The paper has accumulated tens of thousands of citations on Google Scholar and Semantic Scholar by 2026 and is one of the most heavily cited diffusion-sampling papers of all time. It is consistently listed alongside the original DDPM paper and the score-based SDE paper of Yang Song et al. as one of the three foundational works of the modern diffusion era.[1][5][6]
Use in other generative tasks
Beyond image generation, the DDIM sampler has been adopted for a wide range of diffusion-based modalities and tasks. Audio diffusion models built on top of DDPM-style training, including those used by various text-to-audio systems, frequently expose a DDIM scheduler as a default fast sampler. Video diffusion models, which inherit large per-step compute costs because the U-Net must process a full sequence of frames, were among the early beneficiaries of DDIM-style acceleration, since cutting the step count by 10 to 50 times directly cuts video-synthesis cost in proportion. Imitation learning and robotic policy diffusion, in which a diffusion model is trained to denoise action trajectories rather than pixels, similarly use DDIM as a low-step sampler in real-time control loops.[3]

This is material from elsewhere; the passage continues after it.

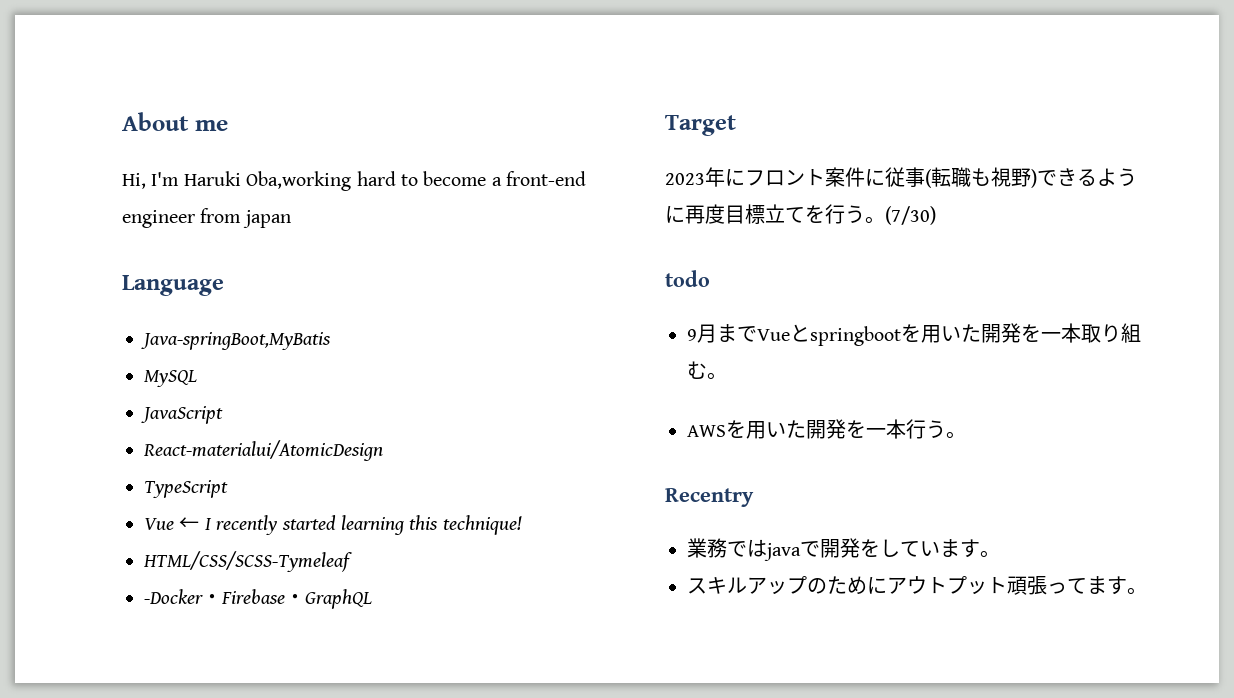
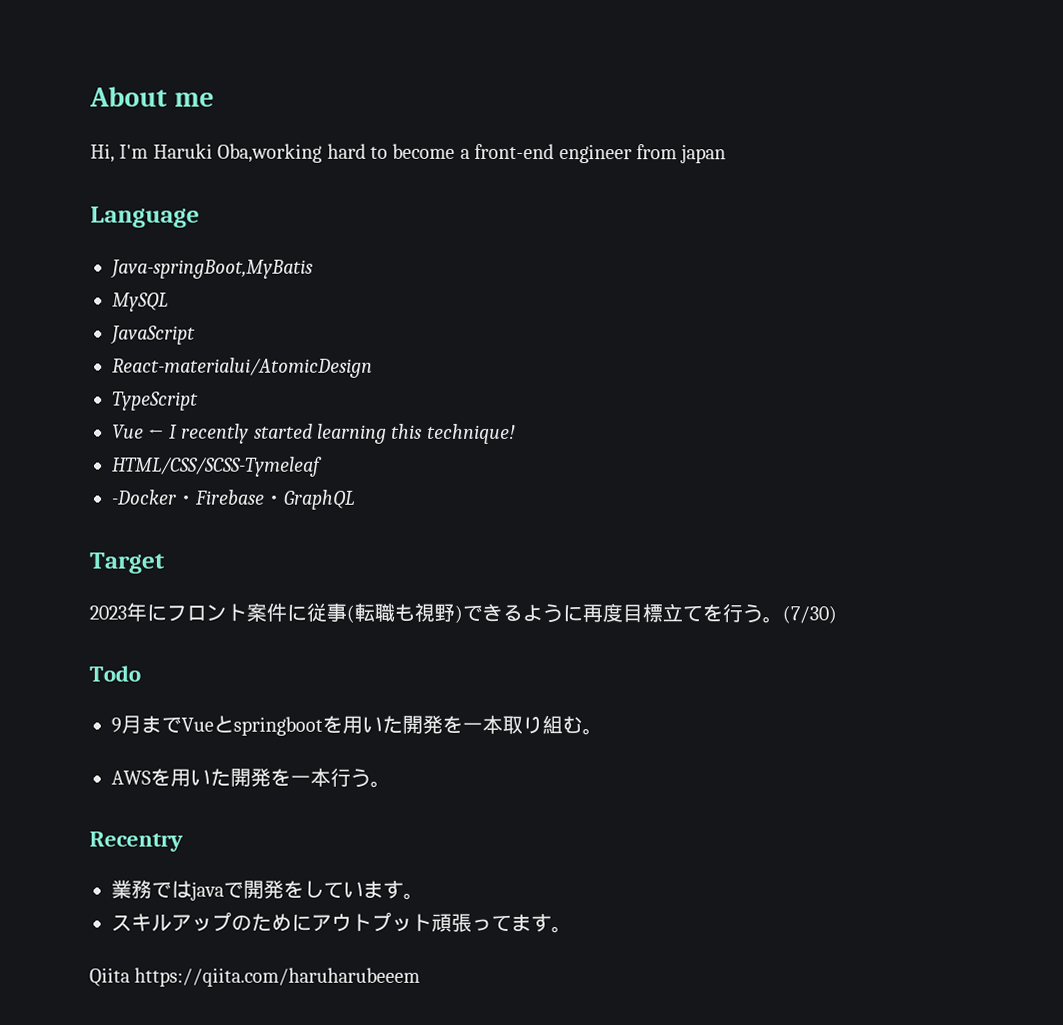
[665,270,710,287] todo -> [89,665,141,682] Todo
(1147, 591) none -> [89,967,421,987] // Qiita https://qiita.com/haruharubeeem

DDIM-based encoding is used as a primitive for editing tasks even when the editing model itself is more sophisticated than a vanilla diffusion model: for example, ControlNet-conditioned editing pipelines often invert a source image through DDIM, modify the structural conditioning (a Canny edge map, a depth map, a pose skeleton, etc.), and decode through the same DDIM trajectory to produce an edited image whose layout and identity are preserved.[3][10] The same primitive supports null-text inversion, prompt tuning, plug-and-play diffusion features, and a long list of similar real-image editing methods.[12]
Limitations
Several limitations of DDIM, some discussed in the paper itself and others identified by later work, are now well understood.
The deterministic DDIM map is only approximately invertible. As Table 2 of the paper shows, reconstruction error on CIFAR-10 with S = 10 is 0.014 per pixel, falling to 0.0009 at S = 100; the residual error reflects the first-order discretization of the underlying ODE.[1] For real-image editing tasks this discretization error compounds with classifier-free guidance error, and additional tricks (null-text optimization, prompt-tuning inversion) are often required to obtain acceptable reconstructions.[12]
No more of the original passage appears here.